ASSIGNMENT: Using the listing below, copy exactly each line from the one that has "[12,1251,826,1337] Category: Renovierung" through the one that has "[16,69,426,404] [image] |"; omit the pictures.

DATA FOR THE TASK:
--------------------------------
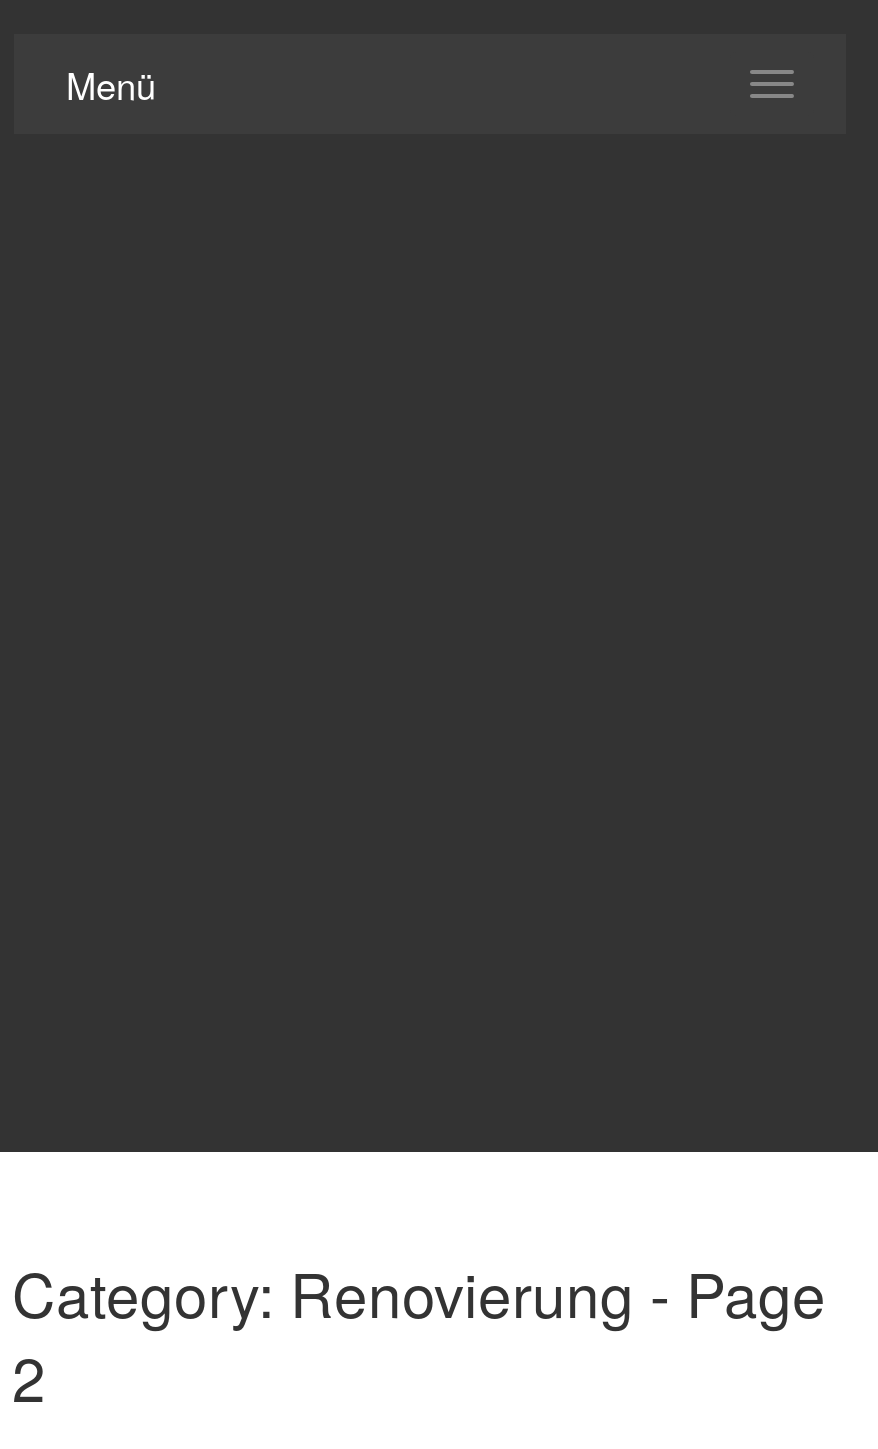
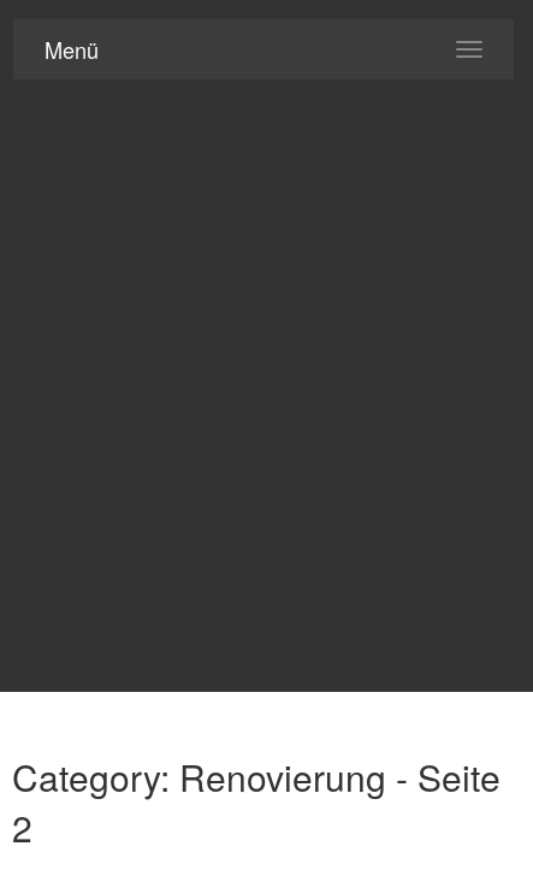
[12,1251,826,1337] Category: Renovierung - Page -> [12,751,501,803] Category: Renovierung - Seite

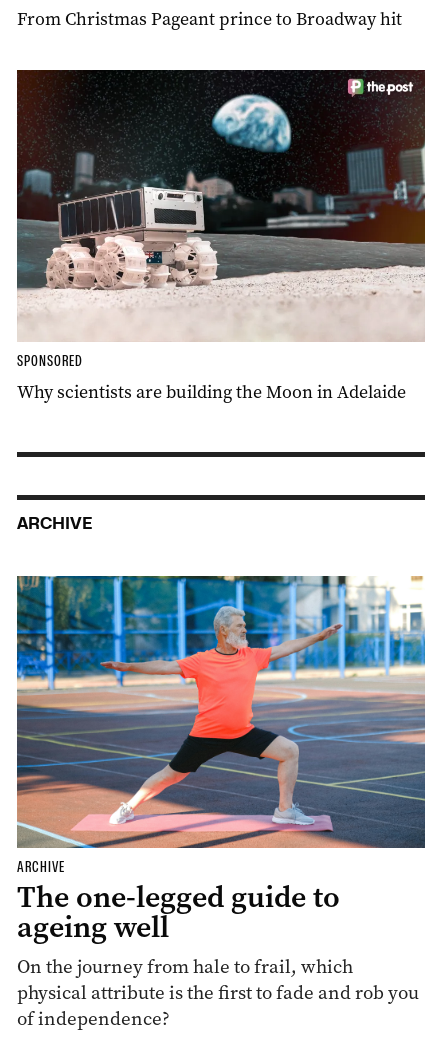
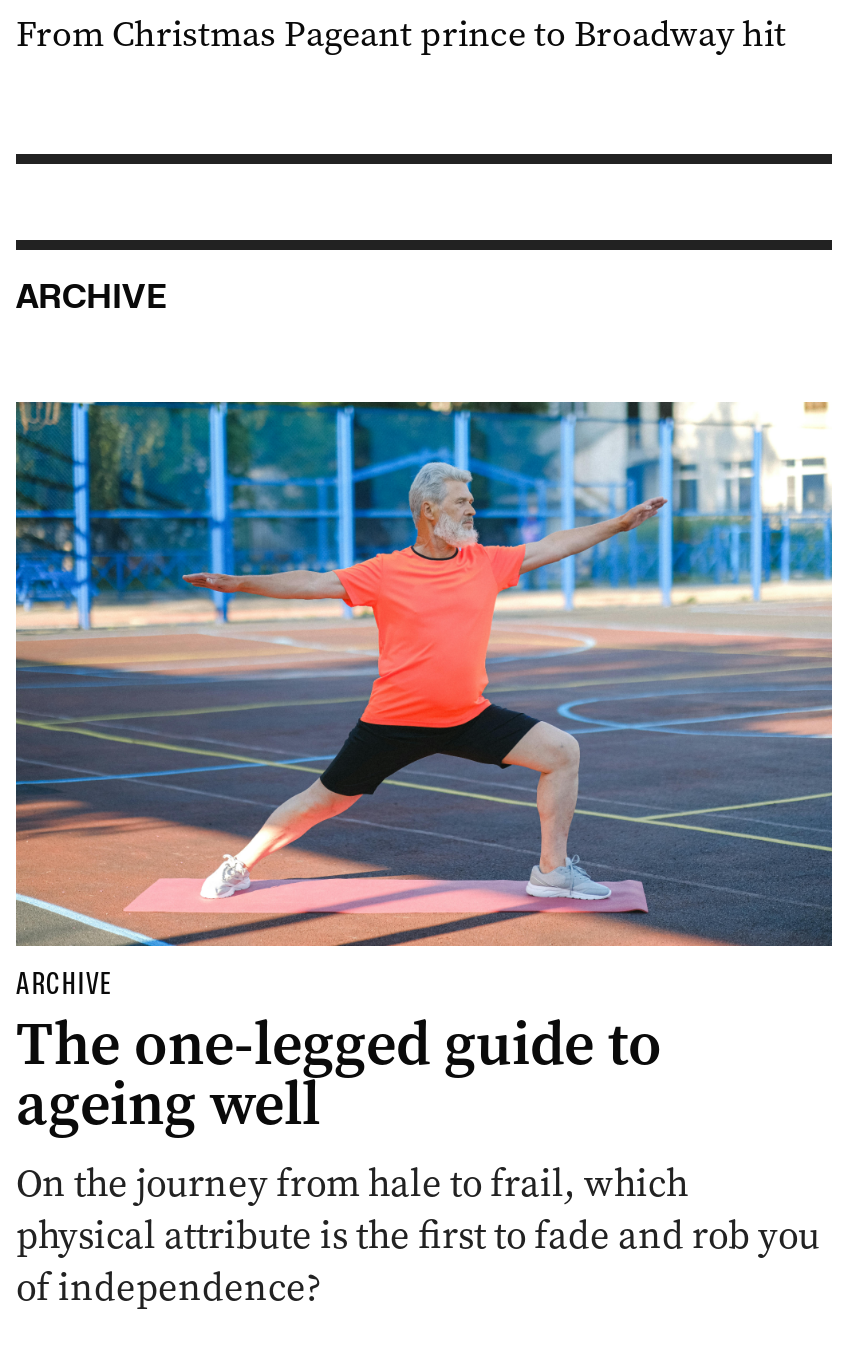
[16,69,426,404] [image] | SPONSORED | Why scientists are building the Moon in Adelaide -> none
--------------------------------
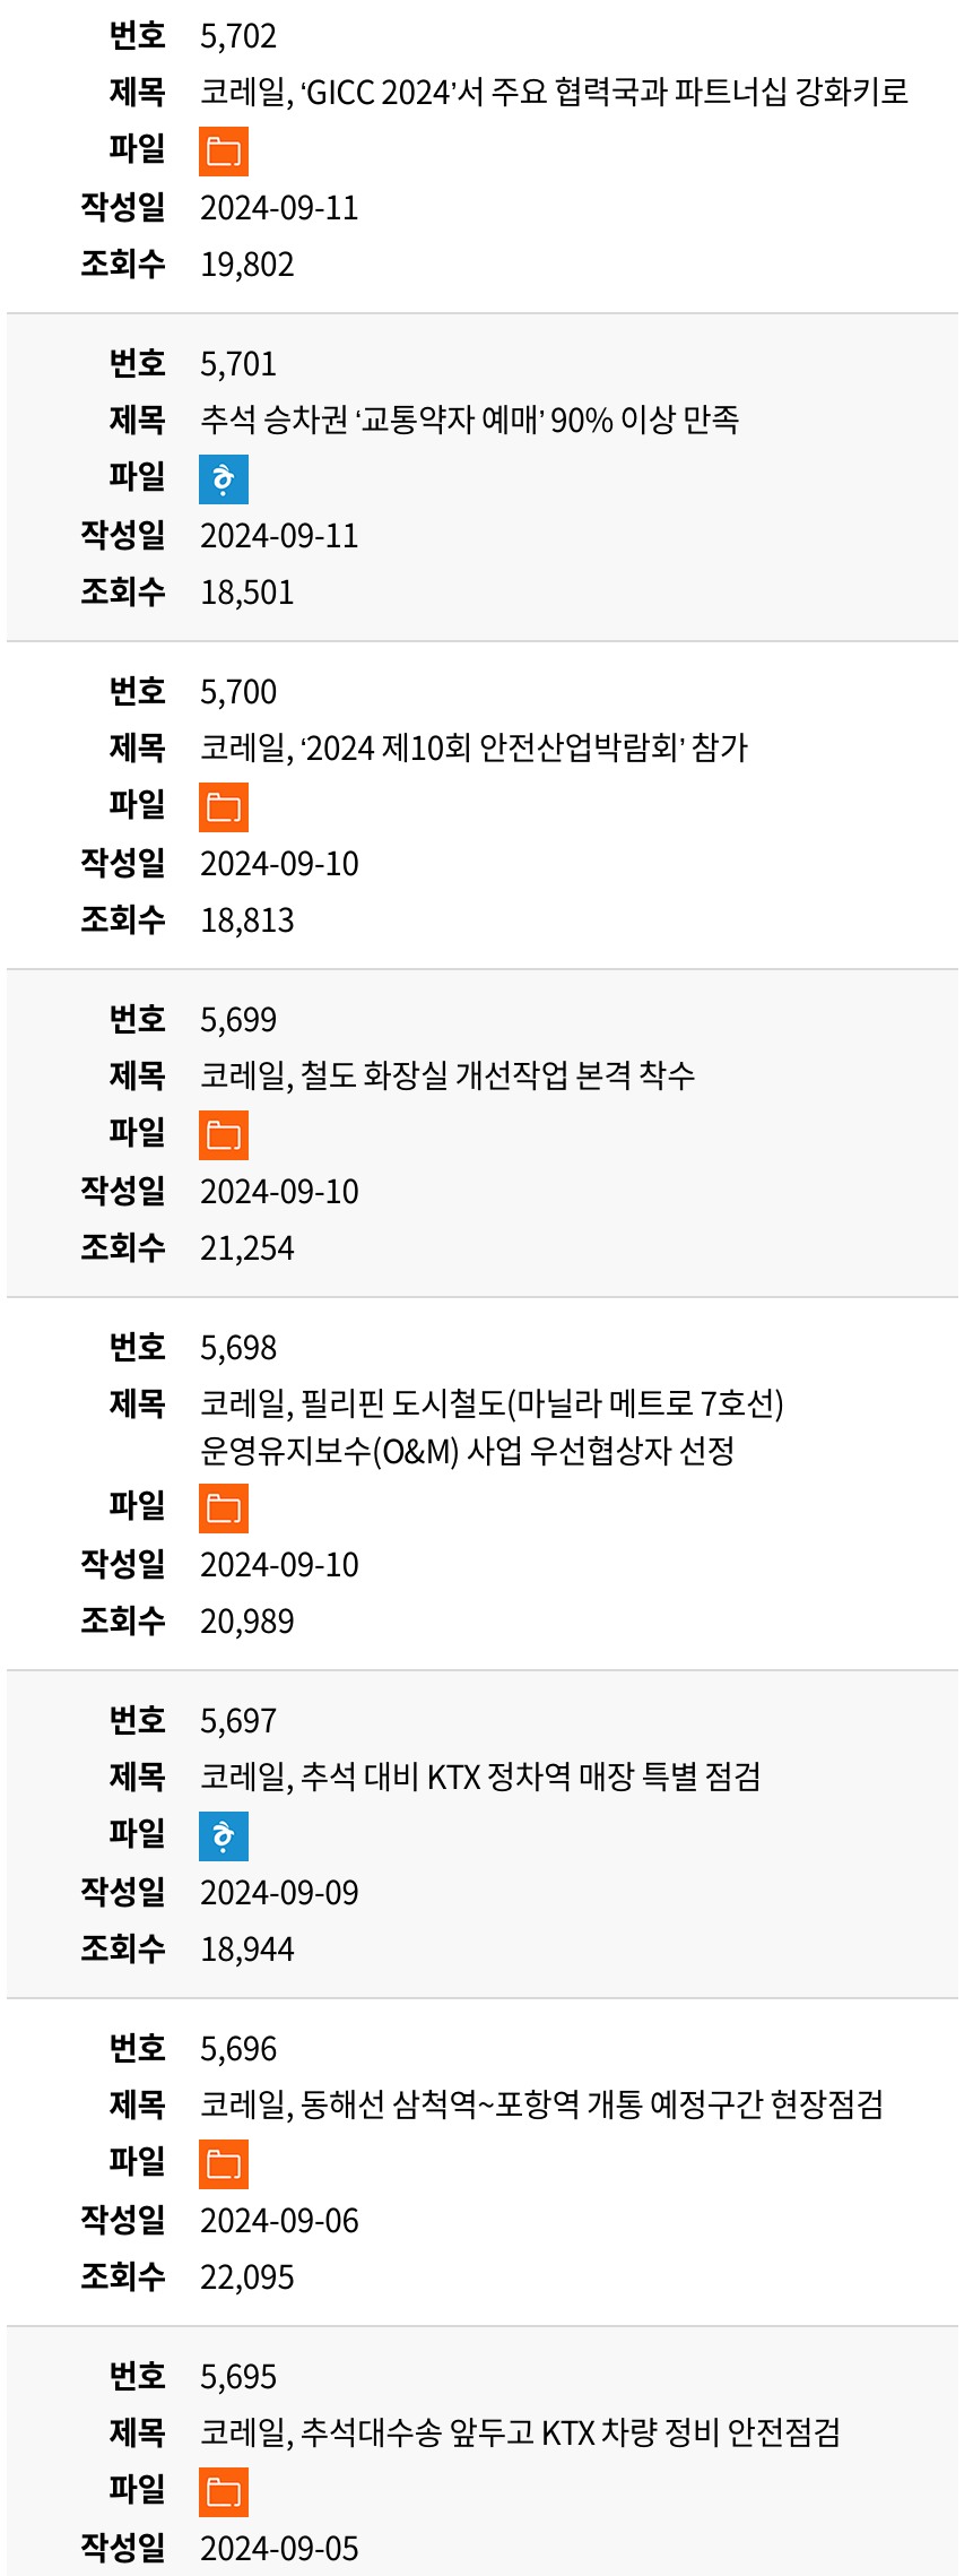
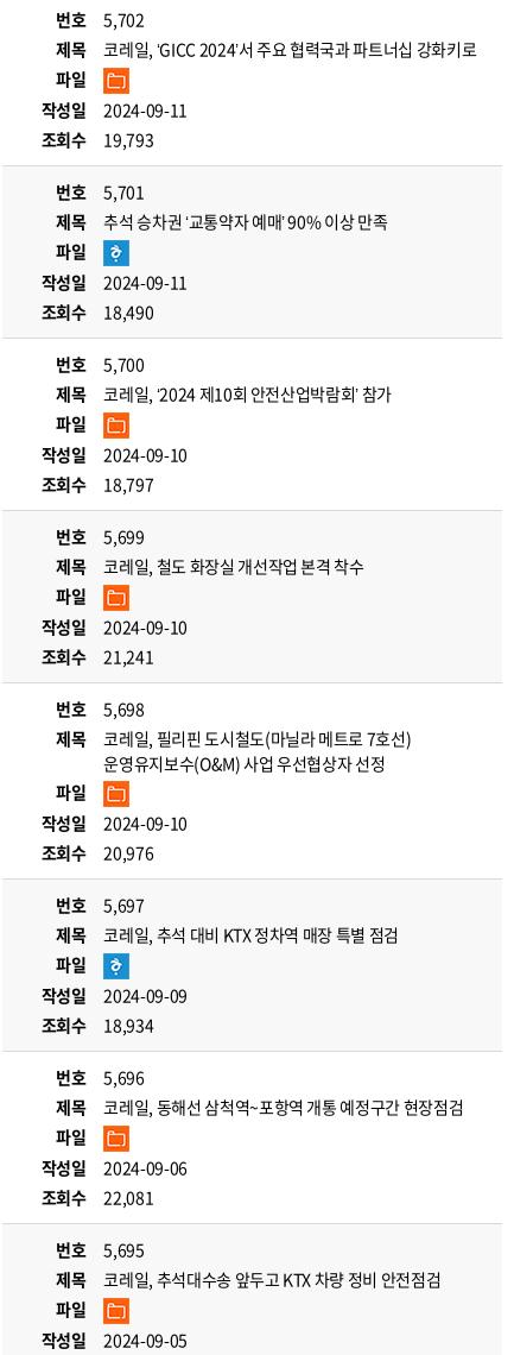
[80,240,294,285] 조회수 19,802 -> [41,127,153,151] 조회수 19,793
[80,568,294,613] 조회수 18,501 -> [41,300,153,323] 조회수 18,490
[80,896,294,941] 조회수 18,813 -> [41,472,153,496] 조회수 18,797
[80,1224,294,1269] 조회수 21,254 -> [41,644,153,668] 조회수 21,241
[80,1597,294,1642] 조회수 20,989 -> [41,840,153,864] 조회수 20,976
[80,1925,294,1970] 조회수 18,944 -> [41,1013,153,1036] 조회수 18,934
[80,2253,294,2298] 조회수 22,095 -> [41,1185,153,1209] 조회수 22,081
--------------------------------
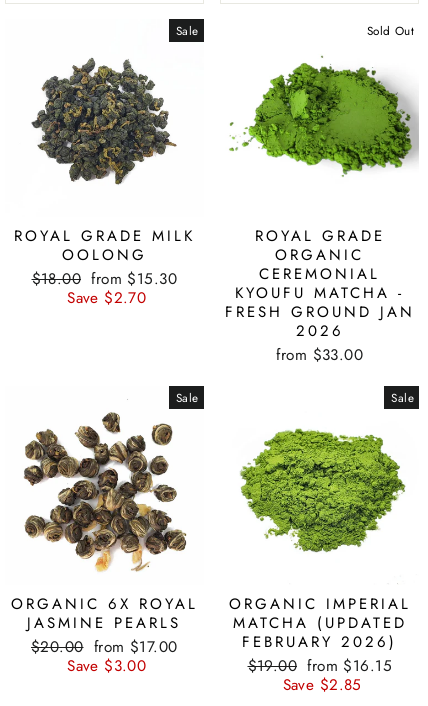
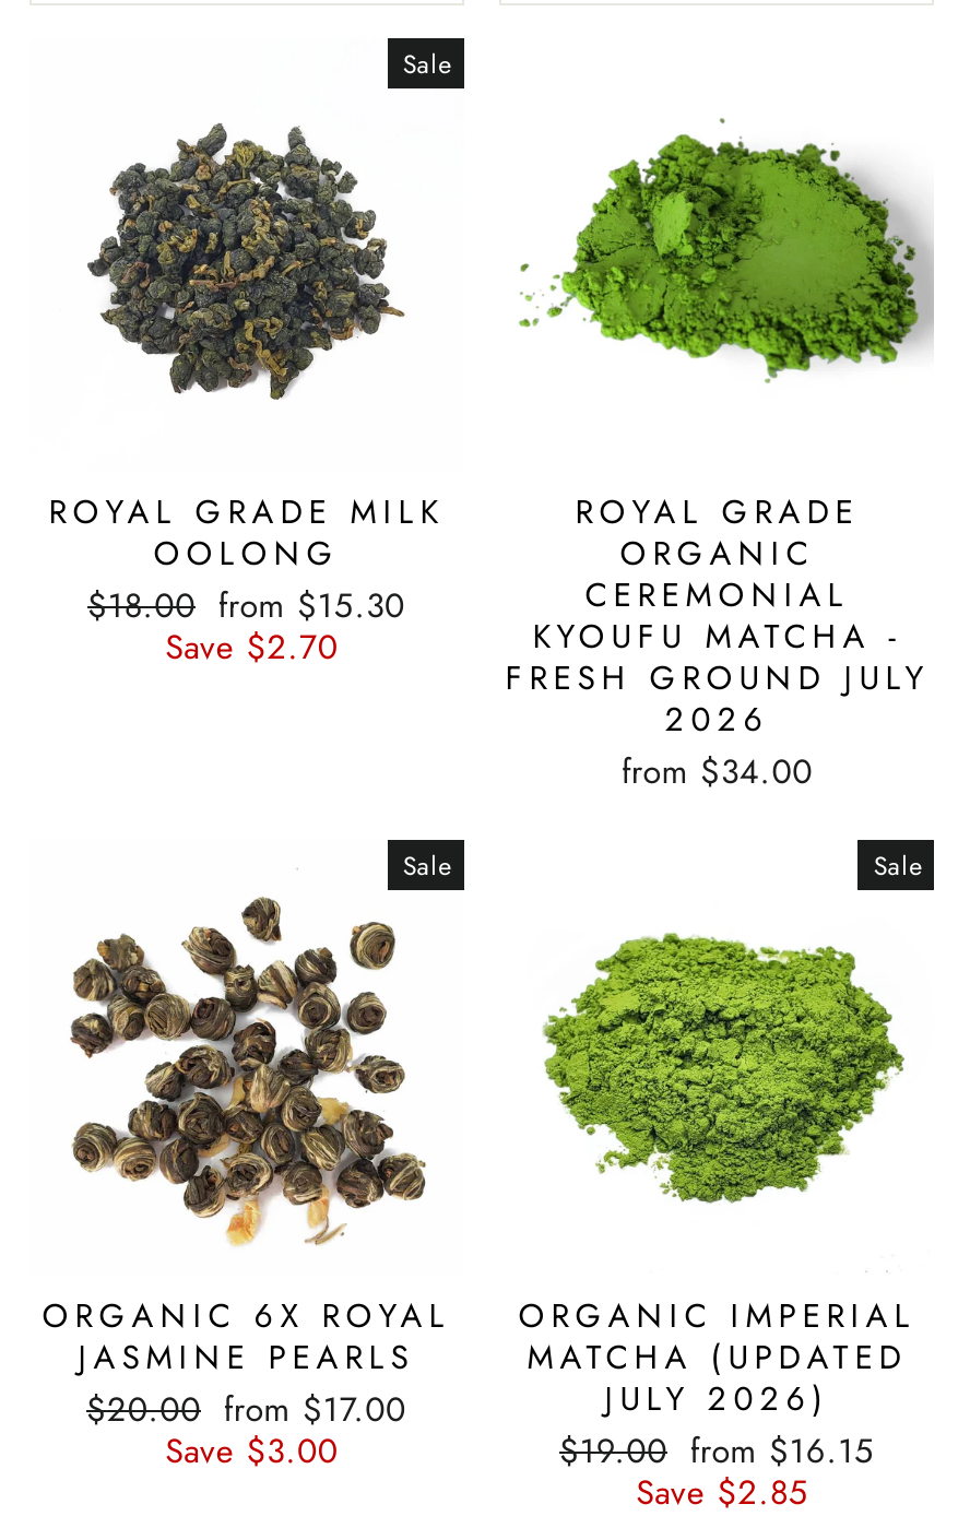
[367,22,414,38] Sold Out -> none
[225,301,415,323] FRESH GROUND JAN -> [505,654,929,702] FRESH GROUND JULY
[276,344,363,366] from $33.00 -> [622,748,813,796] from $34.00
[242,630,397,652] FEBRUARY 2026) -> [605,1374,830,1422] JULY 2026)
--------------------------------
RESPONSE FOR THIS EXERCISE:
[12,1251,826,1337] Category: Renovierung - Page -> [12,751,501,803] Category: Renovierung - Seite

[16,69,426,404] [image] | SPONSORED | Why scientists are building the Moon in Adelaide -> none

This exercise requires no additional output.